Yes, strengthening all the muscles, ligaments, and tendons surrounding the knee that keep it a healthy functioning joint. Plus movement of the joint brings the benefits of synovial fluid, and appropriate impact teaches the body to absorb force. Exercise (with the exception of unseasoned/untrained running) is one of the best methods to maintain knee health and manage knee pain. 

Certain movements or movement in general might be avoided with the ideology that less impact on the knees is a sure-fire way to keep them pain-free and functioning. People often think of skiers, soccer players, runners, or athletes who complain of knee pain or injury.

However, if we take a closer inspection with these types of athletes, most often their knee pain is due to trauma (a collision, a slip at high speeds or overloading because they are performing at high levels for prolonged periods of time).


Avoiding movement is not the way to keep knees feeling good, in fact, your body adapts to your inactivity which inherently creates weakened soft tissue of the knee.  The function of the muscles around the knee is important to maintain knee health, because it is possible to overload the knees with prolonged sitting, standing, or lack of activity.  Yes, prolonged sitting or inactivity can overload the knee.  

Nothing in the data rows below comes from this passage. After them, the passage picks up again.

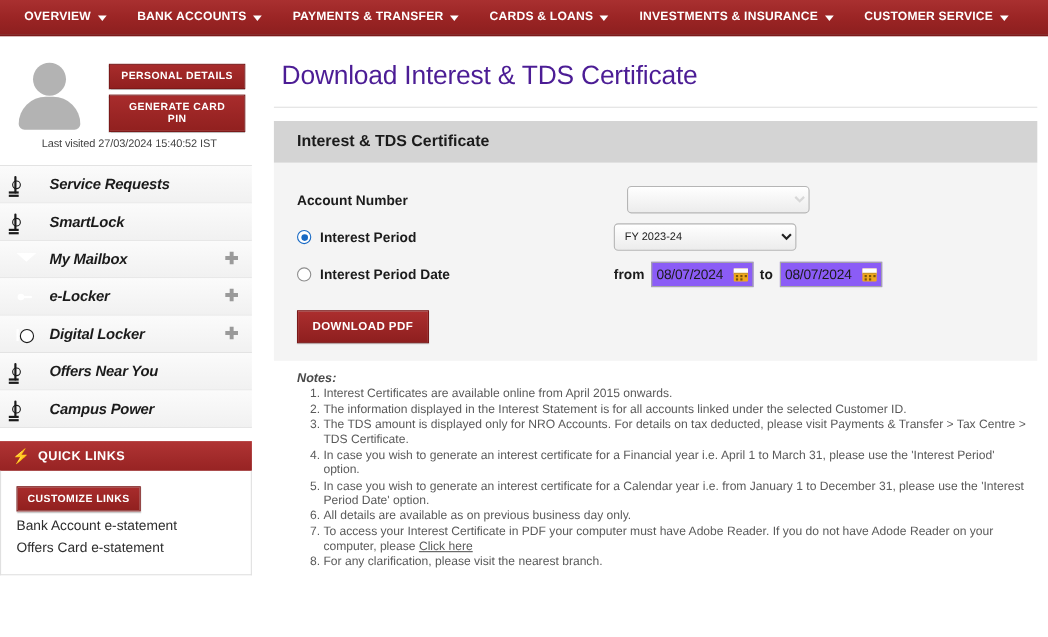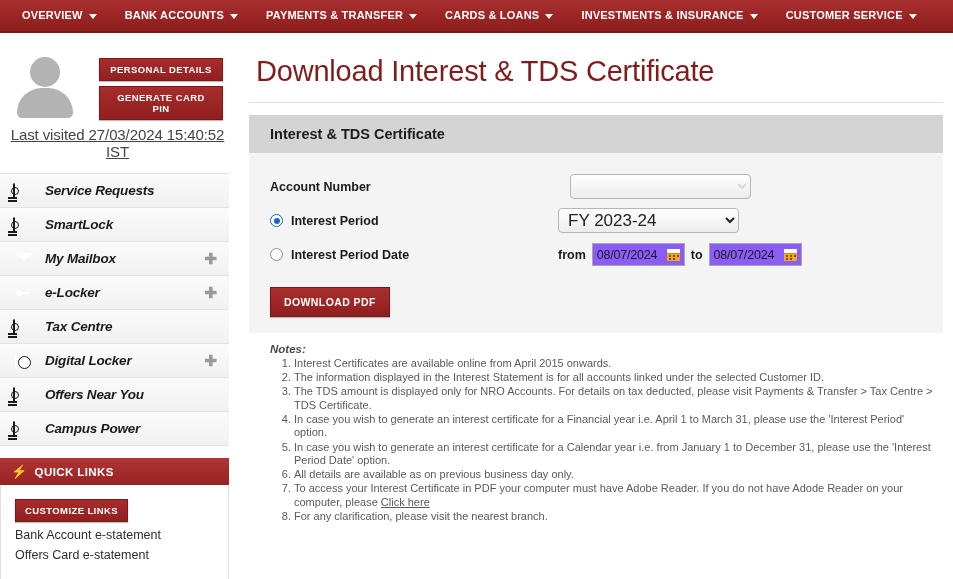"Download Interest & TDS Certificate" .page-title { color: #7f1d1d -> #4c1d95; font-size: 29px -> 24px }
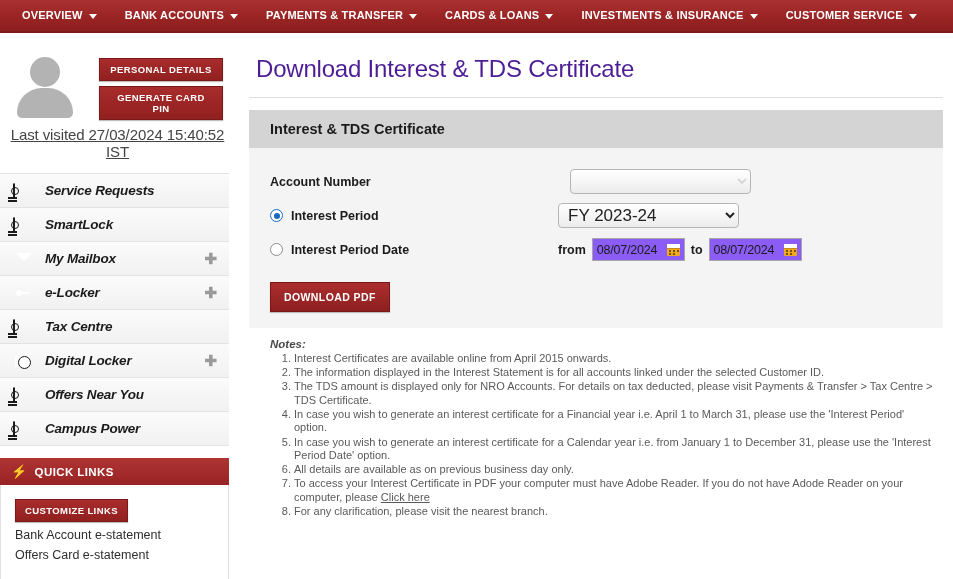"Last visited 27/03/2024 15:40:52 IST" .lastvisit { font-size: 15px -> 10px; text-decoration: underline -> none }
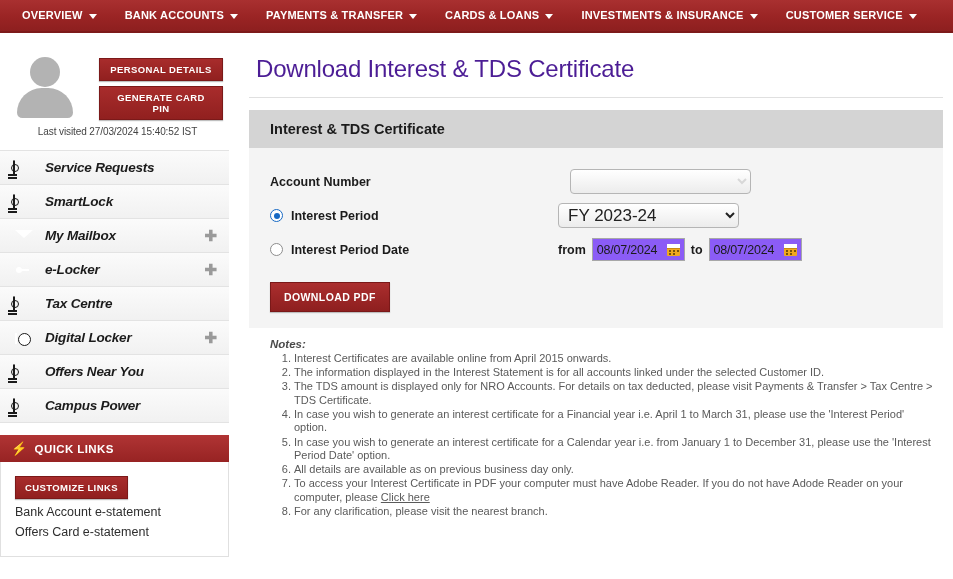"FY 2023-24" select.ctl { font-size: 17px -> 10px; width: 181px -> 166px }
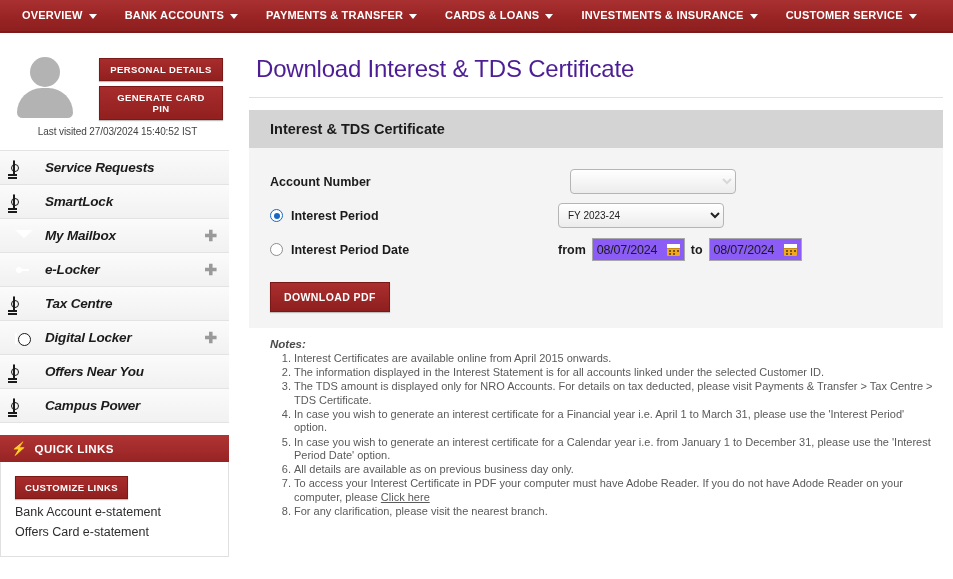"Tax Centre" div.menu-item { html: <div> <span><span></span></span> <span>Tax Centre</span> </div> -> none }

This is where appropriate strength training, and some educated guidance is important.  The aim of exercise is to optimize the function of the knee, which may take time.  Building of soft tissue and change of function doesn’t happen overnight.  Strengthening the soft tissue surrounding the knee is what will be essential for knee health.  Some easy ways to do this include:

  • Slowly increase walking duration and frequency 
  • Learn and strengthen patterning important for lower body function such as squatting and hinging
  • Strengthen the quadriceps (which is the primary mover during knee extension)
  • Strengthen the hamstrings (which is the primary mover during knee flexion) 
  • Strengthen your stability muscles around the knee by improving balance.  (Balance stimulates the tiny proprioceptive muscles and reactions within and around the knee joint that increase reaction time to external stimulus, such as uneven ground).
  • Slowly increase weight-bearing activities.

By appropriately loading the knee, your soft tissue will adapt and change to the stimulus, healthier tissue functions as the safe guard for the knee joint itself.   

During an initial evaluation a client mentioned an on-going history of knee pain. He had an MRI done that merely showed the typical wear and tear of time without any conclusive results that indicated injury.  

After about a month of regular personal training with gradual and strategic loading, he was pleasantly surprised that his knee pain was almost non-existent. 

It’s when you jump too hard or too fast into an activity that gives activity the bad rap in regards to knee health.  So, counter to what we are often told, we must be active and strengthen our knees to keep them happy and healthy, but this must be done at a slow and progressive pace.